The types of injury that dancers are most likely to suffer from depend a lot upon the dance style. For example, ballet is notoriously hard on the ankles, and strains and sprains are common. Street dance is also heavy on the lower body. While that’s great for toning those hips, thighs and glutes, it also means you must take extra care of your feet, knees and lower back.

The PRICE of recovery

Of course, despite our best intentions and efforts, dance fitness injuries do happen. If you or one of your members do pick up a strain or sprain, it is important to take a break to enable a full recovery take place. For mild injuries, the PRICE acronym can be useful:

P=Protect: to avoid making injury worse, use a splint, crutch or other form of support

R=Restrict: it will speed up your recovery if you take a break from activities which work the affected area.

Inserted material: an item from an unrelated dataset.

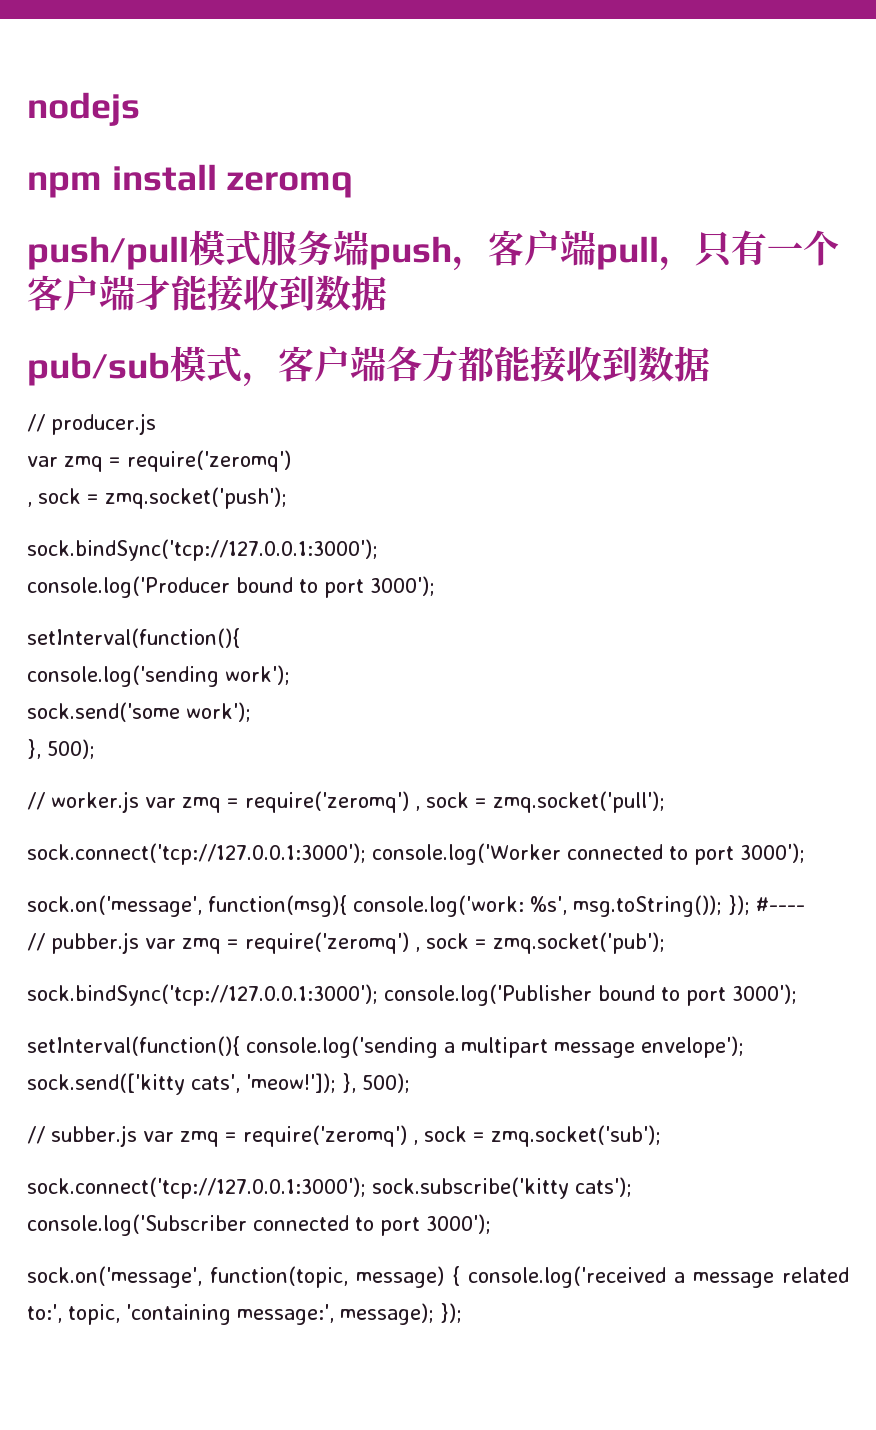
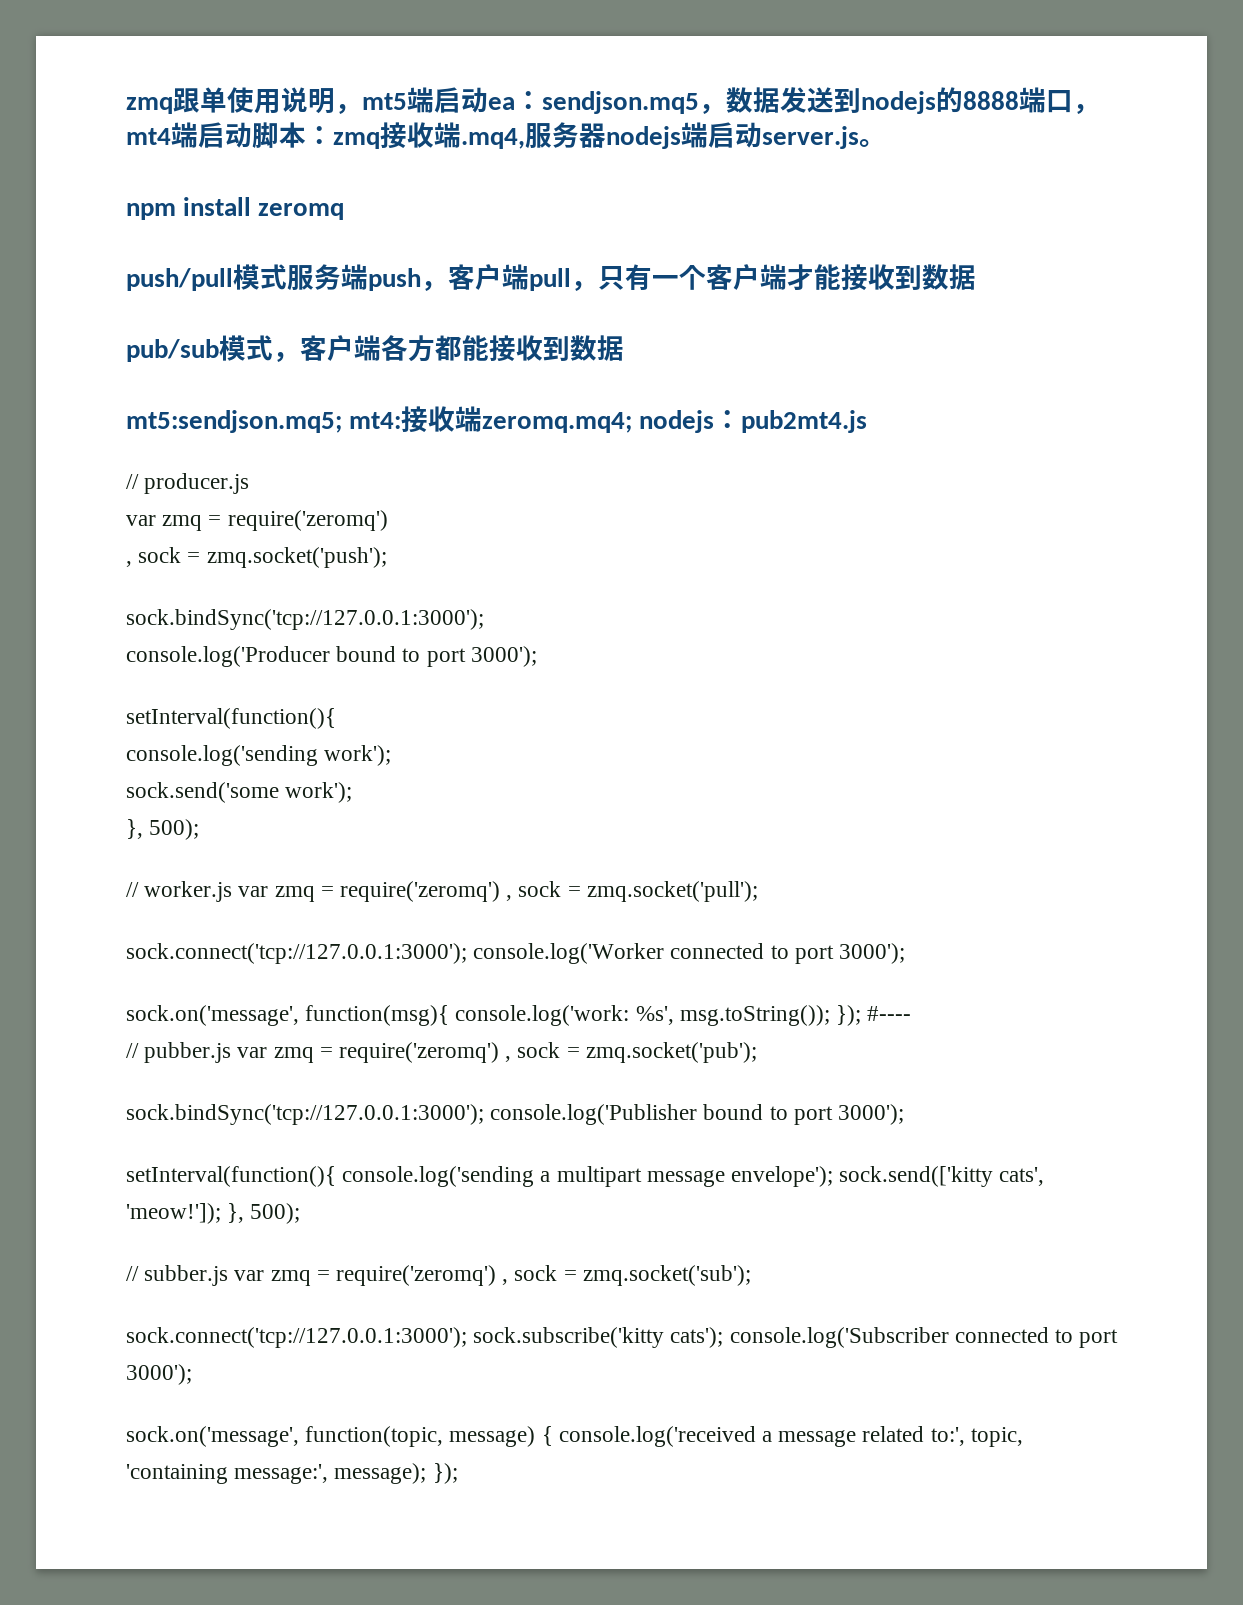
[27,92,140,126] nodejs -> [126,87,1100,114] [126,122,886,149] zmq跟单使用说明，mt5端启动ea：sendjson.mq5，数据发送到nodejs的8888端口，mt4端启动脚本：zmq接收端.mq4,服务器nodejs端启动server.js。
(710, 364) none -> [126,406,868,433] // mt5:sendjson.mq5; mt4:接收端zeromq.mq4; nodejs：pub2mt4.js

I=Ice: ice is a natural anti-inflammatory. Apply every 20 minutes for the first few hours following an injury.

C=Compression: an elastic bandage will also reduce swelling, if appropriate.

E=Elevate: raising the injured area above heart level, again to reduce inflammation.

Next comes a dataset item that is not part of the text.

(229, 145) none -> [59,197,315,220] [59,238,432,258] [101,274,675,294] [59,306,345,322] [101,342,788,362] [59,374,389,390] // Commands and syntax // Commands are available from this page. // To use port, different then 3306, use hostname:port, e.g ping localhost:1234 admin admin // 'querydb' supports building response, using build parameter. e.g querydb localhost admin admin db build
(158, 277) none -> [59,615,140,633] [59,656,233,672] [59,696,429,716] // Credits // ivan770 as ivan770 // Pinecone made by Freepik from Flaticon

For more guidance on recovering from a dance fitness injury, a qualified professional (e.g. a GP) should be consulted. Contrary to popular myth, doctors are not likely to recommend giving up the dance fitness courses you love. Instead, they will work with you to provide the quickest and safest road to recovery.

Disclaimer: This article is not to be used as a substitute for medical guidance and treatment. For qualified advice, please contact a health professional.